An attempt to describe how Roosevelt's speech has been referenced subsequent to it delivery is not off-topic, but the associations in the extracts removed below can hardly be shown to be direct references to the speech.
The subject matter of this article is Roosevelt's speech, not general themes of the United States under attack. There is no indication in the above quote or reference that Roosevelt's speech is directly, explicitly, and unambiguously referred to in the speech of any other person. Lacking that, it is impossible to justify its inclusion in this article. Regardless of the intent in including this extraneous material, the fact that it is extraneous, and appears in the context of highly charged political debate in the United States, cannot but suggest to the average reader that the article is attempting to push a particular political point of view. Without considerable rewriting to avoid this perception, and citation of actual references to Roosevelt's speech as the focus of commentary, this material cannot be used in this article.

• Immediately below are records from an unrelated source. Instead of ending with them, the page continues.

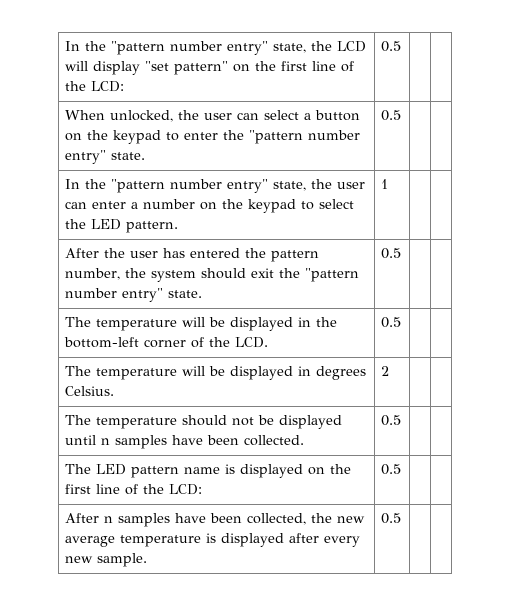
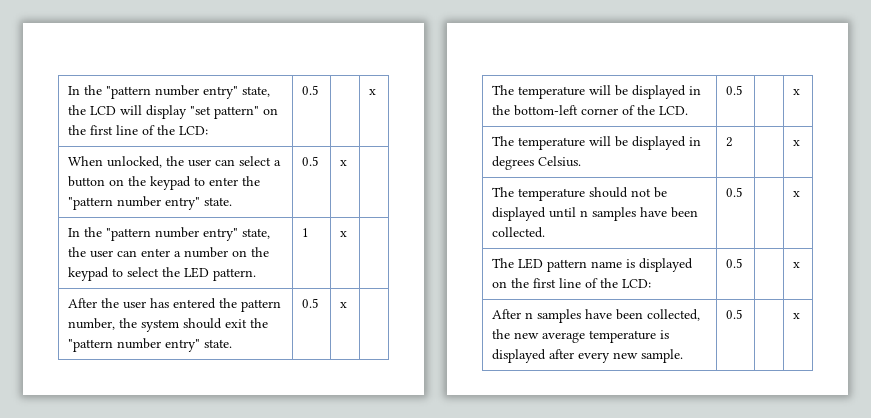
- In the "pattern number entry" state, the LCD will display "set pattern" on the first line of the LCD: | 0.5 | |
+ In the "pattern number entry" state, the LCD will display "set pattern" on the first line of the LCD: | 0.5 | | x
- When unlocked, the user can select a button on the keypad to enter the "pattern number entry" state. | 0.5 | |
+ When unlocked, the user can select a button on the keypad to enter the "pattern number entry" state. | 0.5 | x |
- In the "pattern number entry" state, the user can enter a number on the keypad to select the LED pattern. | 1 | |
+ In the "pattern number entry" state, the user can enter a number on the keypad to select the LED pattern. | 1 | x |
- After the user has entered the pattern number, the system should exit the "pattern number entry" state. | 0.5 | |
+ After the user has entered the pattern number, the system should exit the "pattern number entry" state. | 0.5 | x |
- The temperature will be displayed in the bottom-left corner of the LCD. | 0.5 | |
+ The temperature will be displayed in the bottom-left corner of the LCD. | 0.5 | | x
- The temperature will be displayed in degrees Celsius. | 2 | |
+ The temperature will be displayed in degrees Celsius. | 2 | | x
- The temperature should not be displayed until n samples have been collected. | 0.5 | |
+ The temperature should not be displayed until n samples have been collected. | 0.5 | | x
- The LED pattern name is displayed on the first line of the LCD: | 0.5 | |
+ The LED pattern name is displayed on the first line of the LCD: | 0.5 | | x
- After n samples have been collected, the new average temperature is displayed after every new sample. | 0.5 | |
+ After n samples have been collected, the new average temperature is displayed after every new sample. | 0.5 | | x

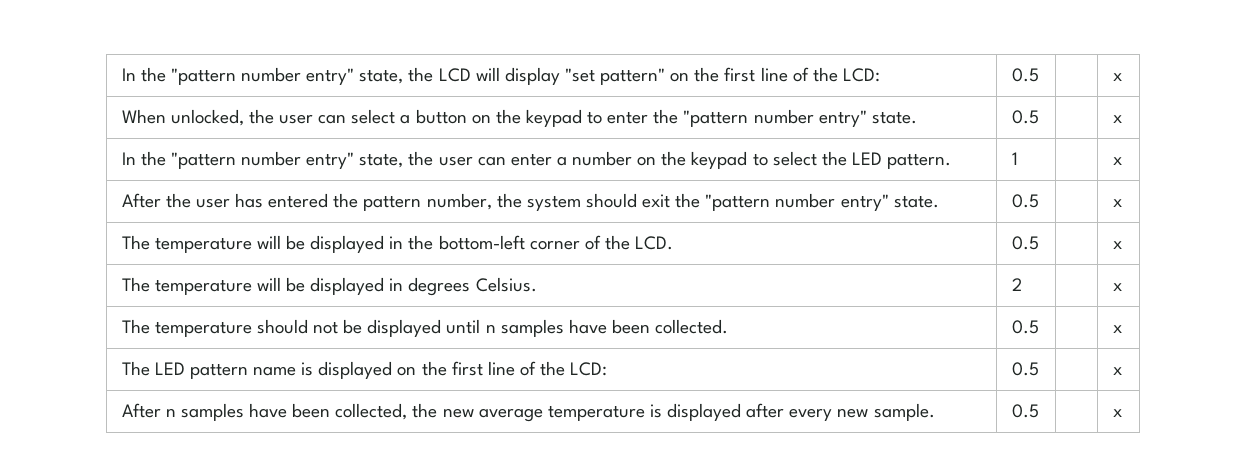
- When unlocked, the user can select a button on the keypad to enter the "pattern number entry" state. | 0.5 | x |
+ When unlocked, the user can select a button on the keypad to enter the "pattern number entry" state. | 0.5 | | x
- In the "pattern number entry" state, the user can enter a number on the keypad to select the LED pattern. | 1 | x |
+ In the "pattern number entry" state, the user can enter a number on the keypad to select the LED pattern. | 1 | | x
- After the user has entered the pattern number, the system should exit the "pattern number entry" state. | 0.5 | x |
+ After the user has entered the pattern number, the system should exit the "pattern number entry" state. | 0.5 | | x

This is hardly a relevant allusion to Roosevelt's speech; nothing in this comparison sheds any light on Roosevelt's use of the date, and indeed, there is absolutely no evidence offered of "December 7" being used "in much the same way that "September 11"" is. (To the best of my knowledge, the only popular shorthand for the attack on Oahu is Pearl Harbor.)
The material is therefore deleted. RandomCritic 02:55, 22 January 2007 (UTC)
I'm afraid it's not reliably sourced -- a vague, impressionistic association of words does not demonstrably qualify as a reference. Not only is there no citation of the speech itself (failing WP:V) but, if there were, it would fail verifiability for the simple reason that there is no reference to Pearl Harbor in that speech. That is not POV; that is fact. Unverifiable material will be removed. RandomCritic 21:31, 23 January 2007 (UTC)
References
I read in the Cryptonomicon that there had been a mistake, and the message declaring the end to the piece had arrived a day after it was supposed to. Is this correct? Fissionfox 07:27, 15 February 2007 (UTC)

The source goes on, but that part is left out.